School of Literature, The University of Morioka, 808 Sunakomi, Takizawa, Iwate 020-0605, Japan

Received 30 September 2015; Accepted 7 December 2015

Academic Editor: G. Wilson Fernandes

Copyright © 2015 Terumi Ikawa and Aika Nakazawa. This is an open access article distributed under the Creative Commons Attribution License, which permits unrestricted use, distribution, and reproduction in any medium, provided the original work is properly cited.


Halovelia septentrionalis Esaki is one of the endangered marine water striders found along the Japanese coast. It is of primary importance to investigate its life history in the field so as to develop conservation measures as well as to understand how this species has adapted to marine environments.
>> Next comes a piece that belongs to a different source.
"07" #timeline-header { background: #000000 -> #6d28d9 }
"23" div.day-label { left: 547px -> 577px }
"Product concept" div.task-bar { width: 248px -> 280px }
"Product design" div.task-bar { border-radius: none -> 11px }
We studied its life history in Misaki on the southern part of the Miura Peninsular near Tokyo, ca. 35°N, probably the northernmost locality not only for H. septentrionalis but also for any Halovelia species, most of which are found in warm tropical or subtropical waters. The southern part of the Miura Peninsular has jagged coastlines with deep inner bays. Adults and nymphs were found skating along the rocky shore of inner bays with overhanging vegetation nearby. This species appeared to have at least 2 generations a year and to overwinter in the adult stage. We discussed its overwintering strategy in comparison to those of two other Japanese marine water striders.